After Wednesday’s figures overshot expectations, investors up-ended their rate cut bets, pushing out an expected easing of monetary policy until November 2025.

Speaking at the Australasian Investor Relations Association’s annual conference in Sydney on Thursday, Dr Hunter said the RBA was “absolutely focused” on headline inflation, which was still above the central bank’s 2 to 3 per cent target band.

“Yesterday’s data did confirm that there’s still strength in a number of categories that we’ve seen up until this point that’s still there,” Dr Hunter said, adding that “more volatile moves” for some prices, including petrol, were compounding Australia’s inflation challenge.

“Clearly there’s still some strength in inflation and that’s a key consideration for the board in their decision-making.”

RBA set to jettison inflation forecasts

Despite conjecture over the inflationary impact of a host of federal and state government rebates and subsidies, Dr Hunter said the RBA would likely revise its headline inflation forecasts to more closely align with Treasury to reflect these spending decisions.

“We agree with Treasury’s analysis of what’s going to happen to measured headline inflation as a result of those rebates,” she said

“We’ve done our work and we fully agree with that assessment.”

Forecasts released by the RBA the week before the May budget predicted inflation would hold higher for longer, however, Treasury’s forecasts contained in the May budget predicted that inflation could return to target by year’s end.

From July 1, every Australian household will receive a $300 off their power bill over 12 months, reducing measured headline inflation by 0.5 percentage points, according to Treasury estimates.

The RBA’s next set of staff forecasts will be released at its August monetary policy decision.

Economists have previously warned that the mooted cost of living relief could undermine the RBA’s inflation fighting efforts as the savings generated from the measures could fuel spending elsewhere, entrenching price pressures.

Dr Hunter also spoke of the “puzzle” posed by unit labour costs – the gap between wages and productivity growth – which also posed a risk to inflation even as growth in pay packets eased.

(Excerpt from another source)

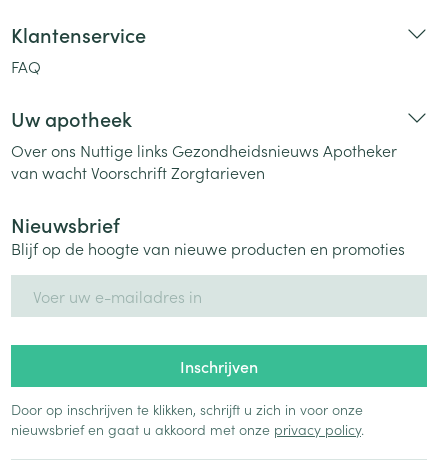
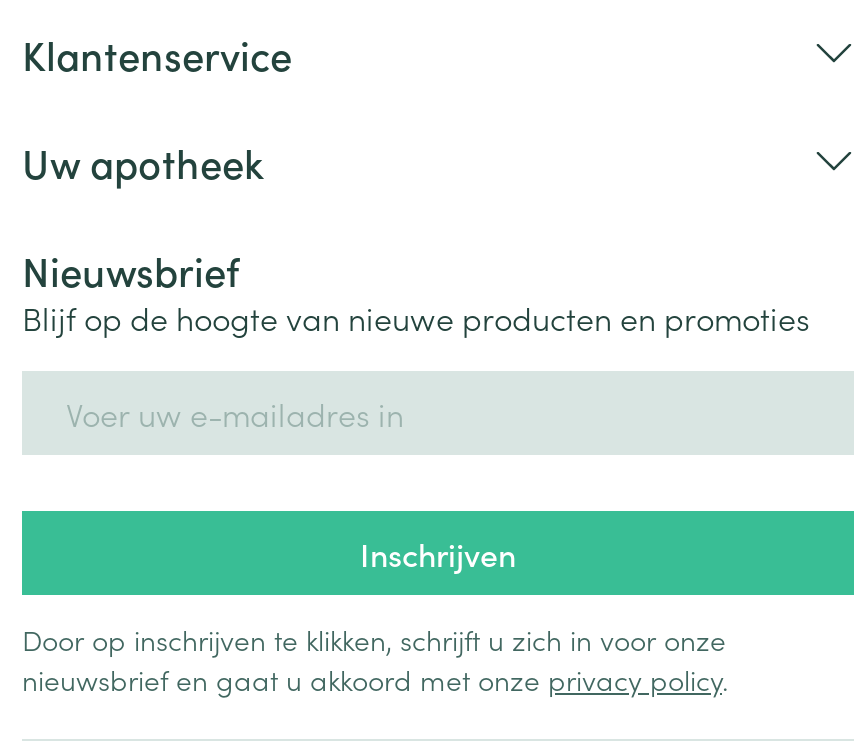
- FAQ

- Over ons Nuttige links Gezondheidsnieuws Apotheker
- van wacht Voorschrift Zorgtarieven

“We can see some components of wages growth coming off already, particularly individual agreements,” Dr Hunter said.

“But equally, we are seeing that there’s a bit of a productivity challenge over the last few years.”

While labour productivity has recently risen, largely due to a rise in hours worked, it still remains below its peak achieved during the coronavirus pandemic when less productive sectors of the economy, like hospitality, were forced to temporarily shutter due to lockdowns.

The RBA will hold its next monetary policy meeting on 17-18 June, where the central bank is widely expected to keep the cash rate on hold at 4.35 per cent.